Home versus Clinic

April 23rd, 2015

As I have been in practice since 1998 my advice is sometimes sought by trainees and people thinking of taking up hypnotherapy. A question which often arises is: where is it best to run my hypnotherapy practice from – a clinic or my home? The simple answer is that it depends upon your circumstances. Here is a brief summary of the advantages and disadvantages of either option.

Practising from a clinic.



  • Support from colleagues and other therapists. For a new practitioner, engagement with the public can be very daunting. Your fellow therapists may be able to offer advice and help. They may be able to offer you the benefits of their own experience.
  • Referrals from other therapists. You may find yourself in a clinic working alongside people who offer treatments to the body – osteopaths, chiropractors, massage therapists etc. They might be happy to refer their clients to you for hypnotherapy for, smoking cessation, weight loss etc.
  • Advertising network. The whole issue of advertising can be very daunting and confusing for the newly qualified therapist. When I qualified, advertising was a simple matter. It was a choice between Yellow Pages and the local paper. Few therapists had websites. But now, any clinic worth its salt will have its own website and you, as a new member of that clinic, may benefit from exposure on the clinic’s website. You will also be allowed to display your own advertising leaflets on the premises.
  • Degree of privacy guaranteed.

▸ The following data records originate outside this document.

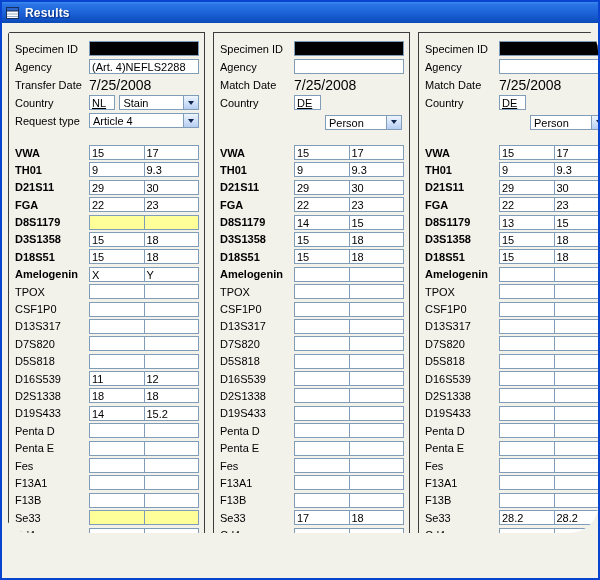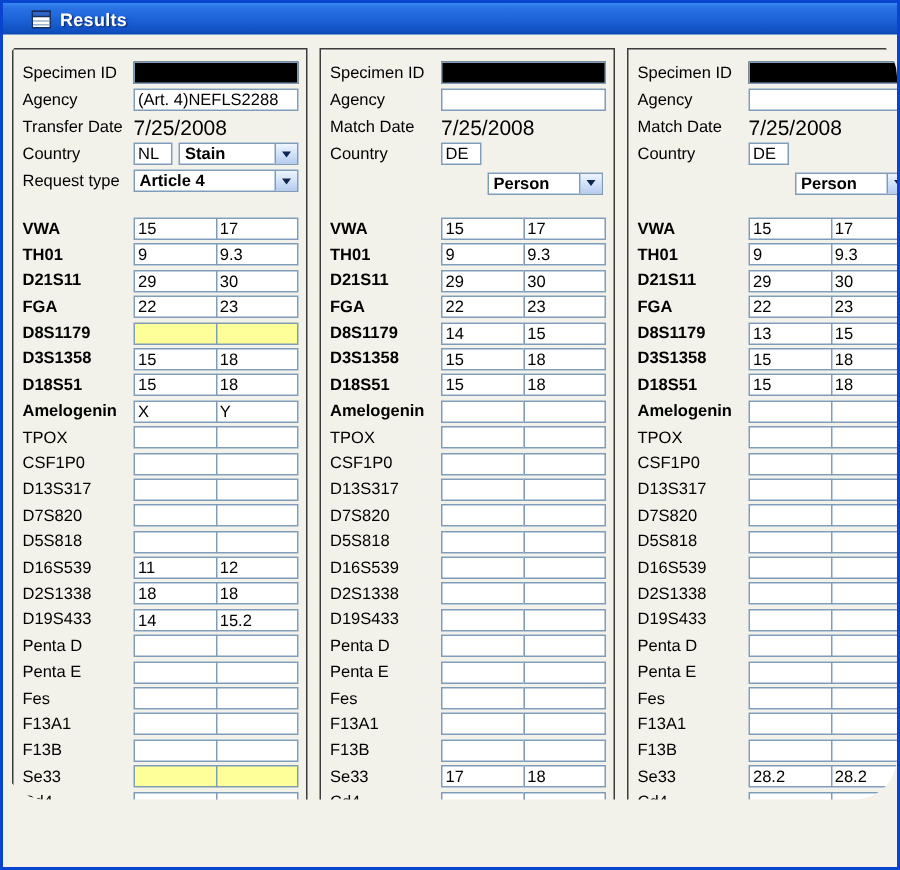--- a/index.html
+++ b/index.html
@@ -13,21 +13,21 @@
     width: 600px; height: 580px;
     border: 2px solid #0844d0;
     background: #f2f1ea;
     position: relative;
     overflow: hidden;
   }
   .titlebar {
     height: 21px;
     background: linear-gradient(180deg, #3a8af0 0%, #2a74e6 12%, #1b61d6 55%, #0f4fc0 90%, #0a49b4 100%);
     display: flex; align-items: center;
-    padding: 0 19px; gap: 5px;
+    padding: 0 4px; gap: 5px;
   }
   .titlebar .title {
     color: #ffffff; font-weight: bold; font-size: 12px;
     text-shadow: 1px 1px 1px #0a2f7a;
     letter-spacing: .2px;
   }
   .app-icon { display: flex; align-items: center; }
   .content {
     height: 510px;
     display: flex;
@@ -51,33 +51,33 @@
     background: #ffffff;
     border: 1px solid #7f9db9;
     height: 15px;
     font-size: 11px;
     padding: 1px 2px 0 2px;
     overflow: hidden;
     white-space: nowrap;
   }
   .wide { width: 112px; }
   .redacted { background: #000000; }
-  .ccode { width: 27px; }
+  .ccode { width: 27px; text-decoration: underline; }
   .date-text { font-size: 14px; color: #000; }
   .combo {
     display: flex; align-items: stretch;
     border: 1px solid #7f9db9;
     background: #ffffff;
     height: 15px;
     margin-left: 4px;
   }
   .combo-stain { width: 82px; }
   .combo-person { width: 77px; margin-top: 39px; }
   .combo-wide { width: 112px; margin-left: 0; gap: 24px; }
-  .combo-text { flex: 1; font-size: 11px; padding: 1px 0 0 3px; overflow: hidden; white-space: nowrap; font-weight: bold; }
+  .combo-text { flex: 1; font-size: 11px; padding: 1px 0 0 3px; overflow: hidden; white-space: nowrap; }
   .combo-btn {
     width: 15px; flex-shrink: 0;
     background: linear-gradient(180deg, #eef5fe 0%, #cfe0f8 55%, #b6cdf0 100%);
     border-left: 1px solid #7f9db9;
     display: flex; align-items: center; justify-content: center;
   }
   .arrow {
     width: 0; height: 0;
     border-left: 3px solid transparent;
     border-right: 3px solid transparent;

Any reputable clinic will organize a room for you to practise in and will make sure that you can do so undisturbed by visitors, people walking in at random, and so on. This is a most important consideration for hypnotherapists. The last thing your clients need is to be disturbed by someone entering unannounced.

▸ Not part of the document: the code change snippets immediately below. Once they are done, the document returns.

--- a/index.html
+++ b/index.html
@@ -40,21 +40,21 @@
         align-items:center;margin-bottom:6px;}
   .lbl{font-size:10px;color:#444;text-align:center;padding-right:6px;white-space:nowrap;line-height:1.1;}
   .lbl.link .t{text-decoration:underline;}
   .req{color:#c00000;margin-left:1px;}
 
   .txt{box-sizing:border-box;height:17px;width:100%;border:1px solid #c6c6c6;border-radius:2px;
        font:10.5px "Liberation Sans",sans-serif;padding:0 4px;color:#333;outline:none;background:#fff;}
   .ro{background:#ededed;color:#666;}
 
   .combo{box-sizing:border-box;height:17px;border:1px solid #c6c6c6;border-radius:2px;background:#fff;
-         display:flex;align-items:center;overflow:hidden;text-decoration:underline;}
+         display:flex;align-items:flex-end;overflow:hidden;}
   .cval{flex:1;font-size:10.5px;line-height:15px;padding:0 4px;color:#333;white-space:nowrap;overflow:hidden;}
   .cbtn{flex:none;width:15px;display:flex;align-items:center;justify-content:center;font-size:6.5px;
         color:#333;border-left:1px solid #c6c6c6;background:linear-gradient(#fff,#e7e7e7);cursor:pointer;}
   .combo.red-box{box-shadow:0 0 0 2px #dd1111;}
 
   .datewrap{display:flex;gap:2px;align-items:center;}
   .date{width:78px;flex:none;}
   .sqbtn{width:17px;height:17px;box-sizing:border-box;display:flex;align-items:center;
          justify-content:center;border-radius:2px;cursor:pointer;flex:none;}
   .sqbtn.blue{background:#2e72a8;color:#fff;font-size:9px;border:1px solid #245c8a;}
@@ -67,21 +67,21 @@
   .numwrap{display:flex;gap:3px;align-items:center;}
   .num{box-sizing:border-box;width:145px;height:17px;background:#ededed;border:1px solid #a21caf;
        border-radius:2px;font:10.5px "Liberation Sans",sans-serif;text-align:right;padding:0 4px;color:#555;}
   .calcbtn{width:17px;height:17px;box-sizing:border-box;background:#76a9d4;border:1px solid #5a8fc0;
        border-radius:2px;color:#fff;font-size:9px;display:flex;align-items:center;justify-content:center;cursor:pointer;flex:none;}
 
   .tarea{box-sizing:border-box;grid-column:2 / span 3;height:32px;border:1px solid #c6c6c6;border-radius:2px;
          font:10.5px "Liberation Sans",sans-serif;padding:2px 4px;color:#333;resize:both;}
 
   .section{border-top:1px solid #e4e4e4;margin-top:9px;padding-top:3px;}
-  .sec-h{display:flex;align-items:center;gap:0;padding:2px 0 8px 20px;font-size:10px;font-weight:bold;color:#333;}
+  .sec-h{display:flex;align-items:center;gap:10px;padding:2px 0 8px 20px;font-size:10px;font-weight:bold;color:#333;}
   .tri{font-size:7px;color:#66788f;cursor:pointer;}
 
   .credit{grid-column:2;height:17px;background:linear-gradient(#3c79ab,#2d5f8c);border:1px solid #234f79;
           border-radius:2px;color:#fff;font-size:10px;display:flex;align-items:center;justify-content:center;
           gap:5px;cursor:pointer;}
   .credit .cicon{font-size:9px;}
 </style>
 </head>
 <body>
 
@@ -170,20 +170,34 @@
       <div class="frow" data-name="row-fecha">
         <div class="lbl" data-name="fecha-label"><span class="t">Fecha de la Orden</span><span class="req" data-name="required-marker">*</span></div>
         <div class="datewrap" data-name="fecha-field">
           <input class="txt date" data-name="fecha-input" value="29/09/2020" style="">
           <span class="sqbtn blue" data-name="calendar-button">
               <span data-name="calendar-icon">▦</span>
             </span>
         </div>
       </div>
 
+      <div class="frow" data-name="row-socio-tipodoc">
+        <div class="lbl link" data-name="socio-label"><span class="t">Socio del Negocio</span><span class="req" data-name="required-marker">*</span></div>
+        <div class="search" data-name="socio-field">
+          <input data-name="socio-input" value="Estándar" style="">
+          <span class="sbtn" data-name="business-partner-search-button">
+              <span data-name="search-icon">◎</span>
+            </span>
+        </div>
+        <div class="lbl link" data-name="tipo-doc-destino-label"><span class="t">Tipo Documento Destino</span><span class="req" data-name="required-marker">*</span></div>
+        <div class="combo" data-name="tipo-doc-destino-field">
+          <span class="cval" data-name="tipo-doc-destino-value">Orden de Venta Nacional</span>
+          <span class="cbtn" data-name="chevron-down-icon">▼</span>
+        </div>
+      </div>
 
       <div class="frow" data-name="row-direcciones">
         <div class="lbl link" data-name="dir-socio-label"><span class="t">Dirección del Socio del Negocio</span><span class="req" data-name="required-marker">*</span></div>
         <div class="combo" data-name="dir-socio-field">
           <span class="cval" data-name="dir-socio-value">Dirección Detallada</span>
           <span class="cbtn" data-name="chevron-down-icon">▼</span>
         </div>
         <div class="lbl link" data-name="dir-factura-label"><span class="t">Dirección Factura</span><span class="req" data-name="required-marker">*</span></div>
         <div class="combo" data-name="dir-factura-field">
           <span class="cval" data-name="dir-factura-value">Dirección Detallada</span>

  • Cost. The above advantages don’t come for free and sometimes the cost can be heavy. Many years ago I approached a local clinic in Horsham and was told that although I would only be practising there for one day a week I was nevertheless required to offer a £500 deposit and pay one month’s room rental in advance. You may also be asked to contribute financially to advertising, the cost of employing a receptionist, and other such costs. Furthermore, if you rent a room on a Thursday, for example, you will be expected to pay for that room every Thursday, regardless of whether you are on holiday or ill, or whether a bank holiday such as Christmas day happens to fall on a Thursday. If you rent a room on Thursday you will do so 52 weeks of the year.
  • Client cancellations. Clients sometimes cancel at very short notice. Some therapists attempt to impose a cancellation fee. In my experience, this is counter-productive. If the reason for the missed appointment is genuine then the client will resent the charge and may take their custom, and future recommendations, elsewhere.
  • Restrictions on practice hours. Some people work long hours. Some clients might not be able to see you until, say, 8 pm. A clinic might not remain open that late. It may shut on a Saturday afternoon. Or, if it does open during late or unsocial hours, it may end up costing you more.
  • Restrictions of session time. Clinics usually work on the assumption that a therapy session lasts no longer than an hour. You might wish to spend longer with a client but your ability to do so might be restricted by the clinic you’re practising in.


My experience:

Several years ago I rented a room in a local GPs surgery in Horsham. The atmosphere was brilliant, the people were most welcoming and the room I was given was light and spacious. The problem was that I was renting the room on Thursday mornings and was therefore trying to shoe-horn my clients into seeing me on Thursday mornings. Often this was simply not possible. I remember having a couple of busy weeks but no clients at all on Thursday mornings. Sometimes I would have only one client, and sometimes that client would cancel. Hypnotherapy is not dentistry. A hypnotherapist is not an optician. Clients are fewer in number and, therefore, as practitioners, we have to work around them. We cannot expect them to come and see us at our convenience.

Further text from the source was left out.